Some parents open a bank account for their kids and go about the tutorial that way. Others might take a class at a community college with their kids when they’re old enough to fully comprehend proper money management. Then there are the parents who will rely on the education system to do this. A handful of parents might not even intervene at all, and let their kids learn from their mistakes themselves.
Whatever the case, most experts agree that it should be you — the parent — that kick starts any conversation about money and finances with your kids. The reasoning? If you don’t, someone else will — and that someone else’s advice might not be a money management strategy that you approve of.
On this note, we thought it would be fitting to introduce a new, child-friendly way to help your children learn about money and financial responsibility. It’s a startup, Greenlight, and the product is actually a debit card, but for kids.

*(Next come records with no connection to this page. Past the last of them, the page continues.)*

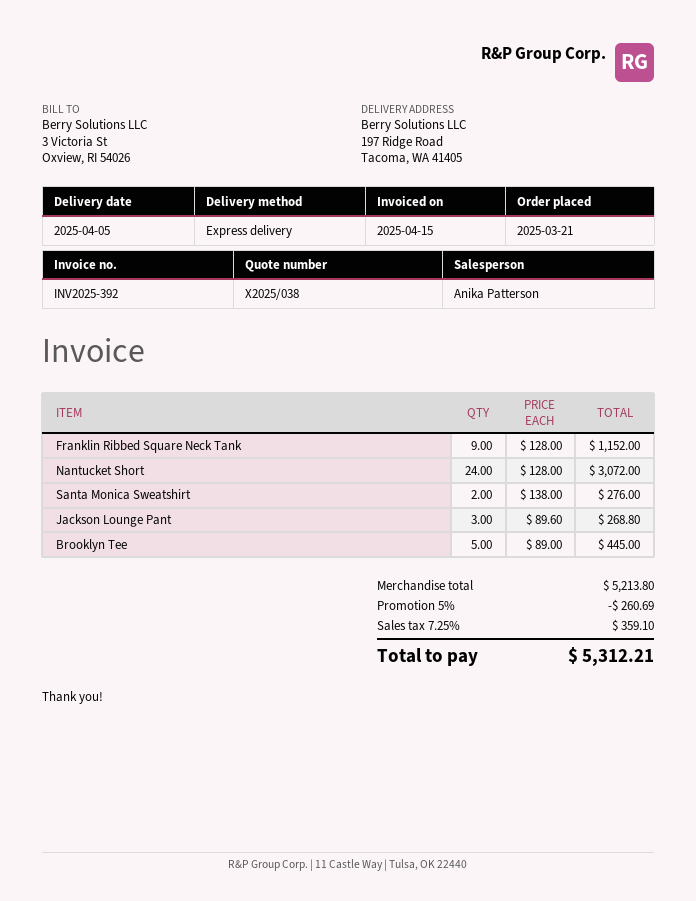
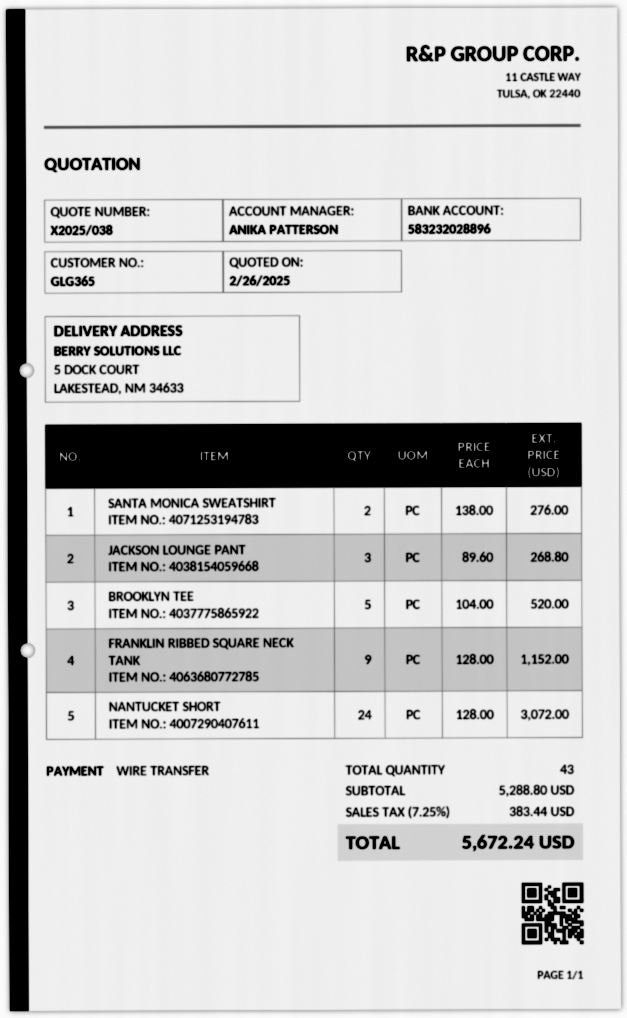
ship to: 197 Ridge Road, Tacoma, WA 41405 -> 5 DOCK COURT, LAKESTEAD, NM 34633
Brooklyn Tee: 5 x 89.00 = 445.00 -> 5 x 104.00 = 520.00
subtotal: 5213.80 -> 5288.80
discount: 5% = 260.69 -> none
tax: 7.25% = 359.10 -> 7.25% = 383.44
total: 5312.21 -> 5672.24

So just what is Greenlight? Like we said above, it’s a debit card — but for kids. That means that parents have all of the control over it. Essentially, it’s the parents that load money onto it via a parental control feature. It’s the parents that set up the account and any sub-accounts (i.e., spending, savings, donate, etc.), and it’s the parents that can set controls, real-time alerts and more to see how and how well their kids are managing the money they’ve loaded onto it. Parents can even set chore functions via the system, which will reward kids with money when the respective task is completed (kind of like a digital allowance feature). This is all controlled via a mobile app.
The goal of Greenlight is so that kids are better able to learn how to manage their money and amount balances in the account. The platform even has a built-in interest account and parents are able to set the interest rate on it. This feature allows their kids to learn how to invest and save money, and see the role interest rates play on total overall balances over time. What’s more is that the app costs $5 a month to use, is free to try out, and there are no additional fees for money transfers, withdrawals, etc. Just think of Greenlight as a way to give your kids real-world money management experience, but in a low-risk, high-reward type of way. They’ll get a real, physical debit card to use while they’re out and about at stores, and parents can monitor spending and savings every step of the way.
Greenlight is a startup, but having already raised about $54 billion in Series B funding, it’s likely not going anywhere anytime soon — and that’s good news for both parents interested in giving their kids a hands-on financial tutorial and kids looking to learn the ropes of money management.
So, say good bye to the coin jar you throw spare change in for your kids, smash the piggy bank, and forget about the starter savings account. Greenlight represents an alternative to all three — and a solution that’s arguably much better and more effective than anything else you could be doing right now.
Like we said in the opening, if you don’t talk to your kids about money, somebody else is going to do it. Do you really trust someone other than you and/or your spouse to carry out this important talking point? You can go here if you want to learn more about it.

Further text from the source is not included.